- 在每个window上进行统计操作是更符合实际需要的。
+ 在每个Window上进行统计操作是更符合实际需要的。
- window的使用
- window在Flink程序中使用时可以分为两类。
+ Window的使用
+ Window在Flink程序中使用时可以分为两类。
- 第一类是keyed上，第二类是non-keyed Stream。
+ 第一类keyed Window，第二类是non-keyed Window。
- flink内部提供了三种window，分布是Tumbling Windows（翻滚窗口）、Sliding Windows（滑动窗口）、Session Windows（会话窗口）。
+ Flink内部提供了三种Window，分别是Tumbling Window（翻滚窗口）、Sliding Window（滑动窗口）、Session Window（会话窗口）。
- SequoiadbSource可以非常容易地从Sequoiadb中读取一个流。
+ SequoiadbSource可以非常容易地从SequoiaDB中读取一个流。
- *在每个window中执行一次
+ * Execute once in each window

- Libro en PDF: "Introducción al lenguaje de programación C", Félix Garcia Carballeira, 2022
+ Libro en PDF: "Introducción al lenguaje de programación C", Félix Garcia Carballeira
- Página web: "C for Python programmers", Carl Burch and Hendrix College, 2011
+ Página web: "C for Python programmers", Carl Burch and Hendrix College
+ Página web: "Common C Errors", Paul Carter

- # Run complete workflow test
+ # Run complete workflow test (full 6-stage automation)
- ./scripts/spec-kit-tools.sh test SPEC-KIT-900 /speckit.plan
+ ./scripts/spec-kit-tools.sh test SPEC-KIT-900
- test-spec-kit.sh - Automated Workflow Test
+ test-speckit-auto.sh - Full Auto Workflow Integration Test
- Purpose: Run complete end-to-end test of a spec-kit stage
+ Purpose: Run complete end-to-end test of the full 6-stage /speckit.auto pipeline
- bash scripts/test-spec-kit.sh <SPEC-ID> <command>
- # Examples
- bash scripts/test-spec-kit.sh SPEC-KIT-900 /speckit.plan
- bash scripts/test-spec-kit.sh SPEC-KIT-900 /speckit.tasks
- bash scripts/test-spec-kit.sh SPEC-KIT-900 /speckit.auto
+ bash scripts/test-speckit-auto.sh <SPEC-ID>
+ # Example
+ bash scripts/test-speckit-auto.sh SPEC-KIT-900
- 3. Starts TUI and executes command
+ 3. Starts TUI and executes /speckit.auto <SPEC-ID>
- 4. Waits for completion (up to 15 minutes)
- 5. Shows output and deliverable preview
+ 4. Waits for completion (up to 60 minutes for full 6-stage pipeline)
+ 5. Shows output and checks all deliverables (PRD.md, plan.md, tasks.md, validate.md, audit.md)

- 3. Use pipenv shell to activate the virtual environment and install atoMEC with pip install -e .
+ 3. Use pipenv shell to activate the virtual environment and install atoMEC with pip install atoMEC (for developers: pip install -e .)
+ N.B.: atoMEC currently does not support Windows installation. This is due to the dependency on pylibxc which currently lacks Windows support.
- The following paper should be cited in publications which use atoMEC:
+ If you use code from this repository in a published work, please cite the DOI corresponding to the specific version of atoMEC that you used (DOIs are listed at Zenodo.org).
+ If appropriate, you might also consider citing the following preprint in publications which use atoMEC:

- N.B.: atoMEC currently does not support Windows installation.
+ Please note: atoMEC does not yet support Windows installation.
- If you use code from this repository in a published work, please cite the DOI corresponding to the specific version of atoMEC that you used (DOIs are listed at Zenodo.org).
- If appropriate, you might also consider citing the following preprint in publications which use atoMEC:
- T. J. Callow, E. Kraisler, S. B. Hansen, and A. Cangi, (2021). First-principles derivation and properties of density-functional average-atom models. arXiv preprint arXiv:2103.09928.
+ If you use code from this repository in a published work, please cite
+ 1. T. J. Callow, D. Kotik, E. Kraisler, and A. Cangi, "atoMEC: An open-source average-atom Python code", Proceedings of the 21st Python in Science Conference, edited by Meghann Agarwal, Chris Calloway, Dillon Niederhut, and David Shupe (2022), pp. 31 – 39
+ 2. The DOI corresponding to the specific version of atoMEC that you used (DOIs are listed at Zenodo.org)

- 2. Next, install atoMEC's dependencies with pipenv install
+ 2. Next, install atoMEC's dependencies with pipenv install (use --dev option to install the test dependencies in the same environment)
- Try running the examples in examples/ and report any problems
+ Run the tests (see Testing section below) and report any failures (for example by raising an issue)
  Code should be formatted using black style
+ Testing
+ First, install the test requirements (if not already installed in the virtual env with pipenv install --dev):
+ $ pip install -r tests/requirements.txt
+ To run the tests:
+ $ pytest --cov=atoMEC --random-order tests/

◇ ◇ ◇

* What is being asked
Exactly as written, give the records again.

* Task solution
- 在每个window上进行统计操作是更符合实际需要的。
+ 在每个Window上进行统计操作是更符合实际需要的。
- window的使用
- window在Flink程序中使用时可以分为两类。
+ Window的使用
+ Window在Flink程序中使用时可以分为两类。
- 第一类是keyed上，第二类是non-keyed Stream。
+ 第一类keyed Window，第二类是non-keyed Window。
- flink内部提供了三种window，分布是Tumbling Windows（翻滚窗口）、Sliding Windows（滑动窗口）、Session Windows（会话窗口）。
+ Flink内部提供了三种Window，分别是Tumbling Window（翻滚窗口）、Sliding Window（滑动窗口）、Session Window（会话窗口）。
- SequoiadbSource可以非常容易地从Sequoiadb中读取一个流。
+ SequoiadbSource可以非常容易地从SequoiaDB中读取一个流。
- *在每个window中执行一次
+ * Execute once in each window

- Libro en PDF: "Introducción al lenguaje de programación C", Félix Garcia Carballeira, 2022
+ Libro en PDF: "Introducción al lenguaje de programación C", Félix Garcia Carballeira
- Página web: "C for Python programmers", Carl Burch and Hendrix College, 2011
+ Página web: "C for Python programmers", Carl Burch and Hendrix College
+ Página web: "Common C Errors", Paul Carter

- # Run complete workflow test
+ # Run complete workflow test (full 6-stage automation)
- ./scripts/spec-kit-tools.sh test SPEC-KIT-900 /speckit.plan
+ ./scripts/spec-kit-tools.sh test SPEC-KIT-900
- test-spec-kit.sh - Automated Workflow Test
+ test-speckit-auto.sh - Full Auto Workflow Integration Test
- Purpose: Run complete end-to-end test of a spec-kit stage
+ Purpose: Run complete end-to-end test of the full 6-stage /speckit.auto pipeline
- bash scripts/test-spec-kit.sh <SPEC-ID> <command>
- # Examples
- bash scripts/test-spec-kit.sh SPEC-KIT-900 /speckit.plan
- bash scripts/test-spec-kit.sh SPEC-KIT-900 /speckit.tasks
- bash scripts/test-spec-kit.sh SPEC-KIT-900 /speckit.auto
+ bash scripts/test-speckit-auto.sh <SPEC-ID>
+ # Example
+ bash scripts/test-speckit-auto.sh SPEC-KIT-900
- 3. Starts TUI and executes command
+ 3. Starts TUI and executes /speckit.auto <SPEC-ID>
- 4. Waits for completion (up to 15 minutes)
- 5. Shows output and deliverable preview
+ 4. Waits for completion (up to 60 minutes for full 6-stage pipeline)
+ 5. Shows output and checks all deliverables (PRD.md, plan.md, tasks.md, validate.md, audit.md)

- 3. Use pipenv shell to activate the virtual environment and install atoMEC with pip install -e .
+ 3. Use pipenv shell to activate the virtual environment and install atoMEC with pip install atoMEC (for developers: pip install -e .)
+ N.B.: atoMEC currently does not support Windows installation. This is due to the dependency on pylibxc which currently lacks Windows support.
- The following paper should be cited in publications which use atoMEC:
+ If you use code from this repository in a published work, please cite the DOI corresponding to the specific version of atoMEC that you used (DOIs are listed at Zenodo.org).
+ If appropriate, you might also consider citing the following preprint in publications which use atoMEC:

- N.B.: atoMEC currently does not support Windows installation.
+ Please note: atoMEC does not yet support Windows installation.
- If you use code from this repository in a published work, please cite the DOI corresponding to the specific version of atoMEC that you used (DOIs are listed at Zenodo.org).
- If appropriate, you might also consider citing the following preprint in publications which use atoMEC:
- T. J. Callow, E. Kraisler, S. B. Hansen, and A. Cangi, (2021). First-principles derivation and properties of density-functional average-atom models. arXiv preprint arXiv:2103.09928.
+ If you use code from this repository in a published work, please cite
+ 1. T. J. Callow, D. Kotik, E. Kraisler, and A. Cangi, "atoMEC: An open-source average-atom Python code", Proceedings of the 21st Python in Science Conference, edited by Meghann Agarwal, Chris Calloway, Dillon Niederhut, and David Shupe (2022), pp. 31 – 39
+ 2. The DOI corresponding to the specific version of atoMEC that you used (DOIs are listed at Zenodo.org)

- 2. Next, install atoMEC's dependencies with pipenv install
+ 2. Next, install atoMEC's dependencies with pipenv install (use --dev option to install the test dependencies in the same environment)
- Try running the examples in examples/ and report any problems
+ Run the tests (see Testing section below) and report any failures (for example by raising an issue)
  Code should be formatted using black style
+ Testing
+ First, install the test requirements (if not already installed in the virtual env with pipenv install --dev):
+ $ pip install -r tests/requirements.txt
+ To run the tests:
+ $ pytest --cov=atoMEC --random-order tests/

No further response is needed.